The three of us sat on the couch while the Colonel stood in front of us, outlining the plan and our parts in it with an excitement I hadn’t seen in him since Before. When he finished, he asked, “Any questions?”
“Yeah,” Takumi said. “Is that seriously going to work?”
“Well, first we gotta find a stripper. And second Pudge has to work some magic with his dad.”
“All right, then,” Takumi said. “Let’s get to work.”
eighty-four days after
EVERY SPRING, Culver Creek took one Friday afternoon off from classes, and all the students, faculty, and staff were required to go to the gym for Speaker Day.

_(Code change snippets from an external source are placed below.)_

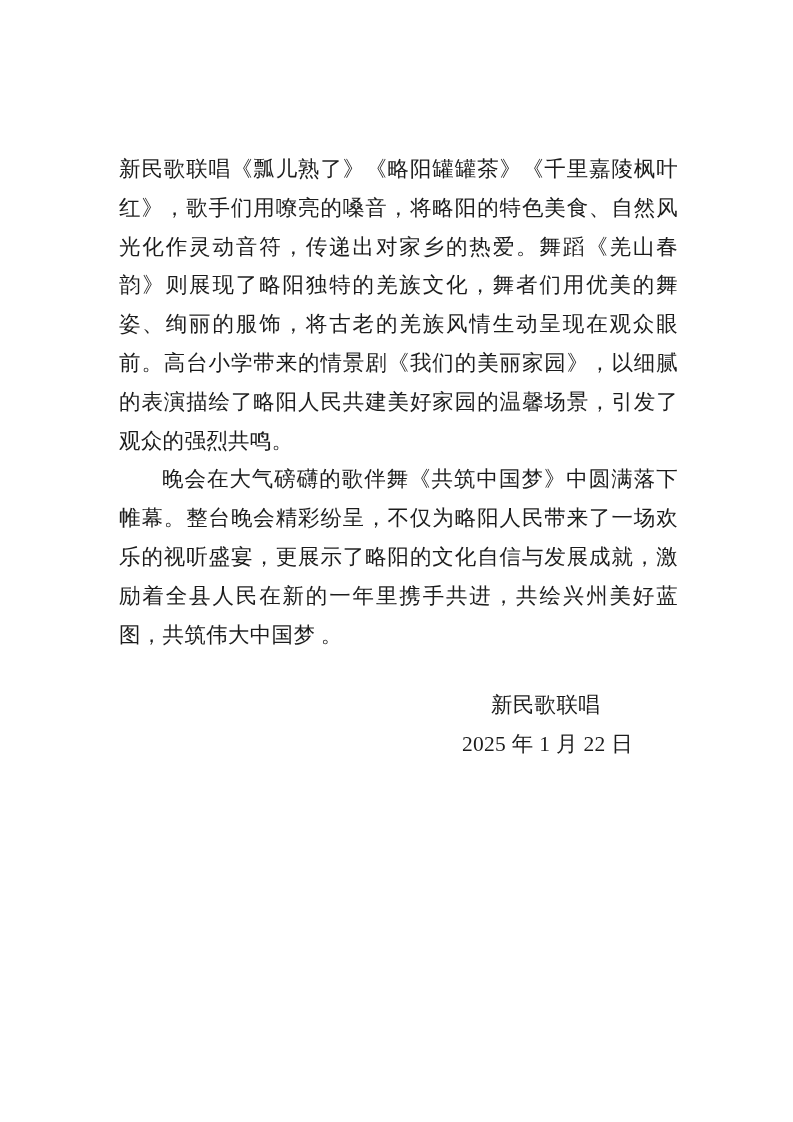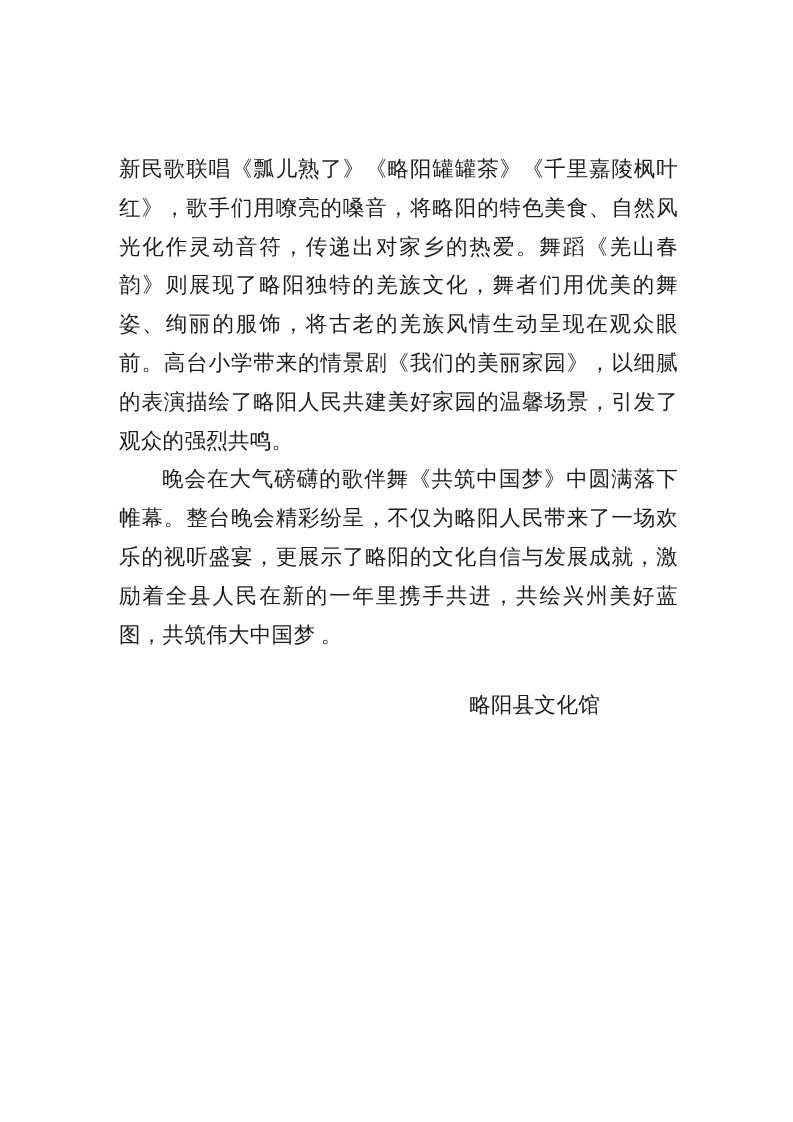--- a/index.html
+++ b/index.html
@@ -54,16 +54,17 @@
   }
 </style>
 </head>
 <body>
 
 <div class="page">
   <div class="content">
     <p class="para no-indent">新民歌联唱《瓢儿熟了》《略阳罐罐茶》《千里嘉陵枫叶红》，歌手们用嘹亮的嗓音，将略阳的特色美食、自然风光化作灵动音符，传递出对家乡的热爱。舞蹈《羌山春韵》则展现了略阳独特的羌族文化，舞者们用优美的舞姿、绚丽的服饰，将古老的羌族风情生动呈现在观众眼前。高台小学带来的情景剧《我们的美丽家园》，以细腻的表演描绘了略阳人民共建美好家园的温馨场景，引发了观众的强烈共鸣。</p>
     <p class="para">晚会在大气磅礴的歌伴舞《共筑中国梦》中圆满落下帷幕。整台晚会精彩纷呈，不仅为略阳人民带来了一场欢乐的视听盛宴，更展示了略阳的文化自信与发展成就，激励着全县人民在新的一年里携手共进，共绘兴州美好蓝图，共筑伟大中国梦 。</p>
     <div class="signature">
-      <div class="sig-org">略阳县文化馆</div>
+      <div class="sig-org">新民歌联唱</div>
+      <div class="sig-date">2025 年 1 月 22 日</div>
     </div>
   </div>
 </div>
 
 </body></html>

Speaker Day featured two speakers—usually small-time celebrities or small-time politicians or small-time academics, the kind of people who would come and speak at a school for the measly three hundred bucks the school budgeted. The junior class picked the first speaker and the seniors the second, and anyone who had ever attended a Speaker Day agreed that they were torturously boring. We planned to shake Speaker Day up a bit.
All we needed to do was convince the Eagle to let “Dr. William Morse,” a “friend of my dad’s” and a “preeminent scholar of deviant sexuality in adolescents,” be the junior class’s speaker.
So I called my dad at work, and his secretary, Paul, asked me if everything was all right, and I wondered why everyone, everyone, asked me if everything was all right when I called at any time other than Sunday morning.
“Yeah, I’m fine.”
My dad picked up. “Hey, Miles. Is everything all right?”
I laughed and spoke quietly into the phone, since people were milling about. “Yeah, Dad. Everything is fine. Hey, remember when you stole the school bell and buried it in the cemetery?”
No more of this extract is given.